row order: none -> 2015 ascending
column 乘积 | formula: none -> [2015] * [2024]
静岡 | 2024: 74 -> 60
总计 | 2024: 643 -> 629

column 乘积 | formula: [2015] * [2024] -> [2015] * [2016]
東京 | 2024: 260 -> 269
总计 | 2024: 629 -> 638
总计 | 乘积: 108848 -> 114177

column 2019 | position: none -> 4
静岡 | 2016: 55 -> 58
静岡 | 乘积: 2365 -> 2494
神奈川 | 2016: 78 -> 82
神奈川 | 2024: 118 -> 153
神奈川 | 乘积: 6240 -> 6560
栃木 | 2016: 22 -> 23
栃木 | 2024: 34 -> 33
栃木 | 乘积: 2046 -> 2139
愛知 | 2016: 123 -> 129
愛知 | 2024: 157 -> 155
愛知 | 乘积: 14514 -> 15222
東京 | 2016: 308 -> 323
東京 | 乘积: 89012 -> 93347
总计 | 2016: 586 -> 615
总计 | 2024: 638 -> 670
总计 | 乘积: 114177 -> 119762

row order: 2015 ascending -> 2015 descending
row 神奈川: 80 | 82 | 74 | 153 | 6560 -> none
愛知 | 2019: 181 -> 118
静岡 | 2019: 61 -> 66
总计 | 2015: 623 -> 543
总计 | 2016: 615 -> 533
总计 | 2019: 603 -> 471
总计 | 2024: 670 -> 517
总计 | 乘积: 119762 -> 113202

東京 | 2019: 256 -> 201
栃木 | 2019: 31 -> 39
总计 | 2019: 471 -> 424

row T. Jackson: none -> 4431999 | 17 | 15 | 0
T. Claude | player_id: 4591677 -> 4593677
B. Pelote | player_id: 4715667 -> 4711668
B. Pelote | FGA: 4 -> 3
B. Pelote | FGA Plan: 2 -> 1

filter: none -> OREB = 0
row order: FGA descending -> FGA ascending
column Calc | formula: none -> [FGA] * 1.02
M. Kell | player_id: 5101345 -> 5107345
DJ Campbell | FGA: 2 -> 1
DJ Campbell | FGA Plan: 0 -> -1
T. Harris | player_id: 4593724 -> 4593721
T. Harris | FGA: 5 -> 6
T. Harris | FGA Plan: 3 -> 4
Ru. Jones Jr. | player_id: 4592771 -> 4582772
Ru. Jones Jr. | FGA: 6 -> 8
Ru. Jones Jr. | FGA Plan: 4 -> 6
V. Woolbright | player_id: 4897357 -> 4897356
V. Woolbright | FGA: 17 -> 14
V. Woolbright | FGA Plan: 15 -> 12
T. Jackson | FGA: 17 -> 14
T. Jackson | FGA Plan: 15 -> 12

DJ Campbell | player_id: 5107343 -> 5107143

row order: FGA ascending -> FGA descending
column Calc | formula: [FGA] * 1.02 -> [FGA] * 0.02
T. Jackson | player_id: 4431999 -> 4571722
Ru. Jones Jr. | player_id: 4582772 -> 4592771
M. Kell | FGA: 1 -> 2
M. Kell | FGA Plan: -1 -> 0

Required action: Every line above from the line with "T. Jackson | FGA Plan: 15 -> 12" to the line with "M. Kell | FGA: 1 -> 2", inclusive, must be returned exactly; no other line belongs in the reply.

Solution:
T. Jackson | FGA Plan: 15 -> 12

DJ Campbell | player_id: 5107343 -> 5107143

row order: FGA ascending -> FGA descending
column Calc | formula: [FGA] * 1.02 -> [FGA] * 0.02
T. Jackson | player_id: 4431999 -> 4571722
Ru. Jones Jr. | player_id: 4582772 -> 4592771
M. Kell | FGA: 1 -> 2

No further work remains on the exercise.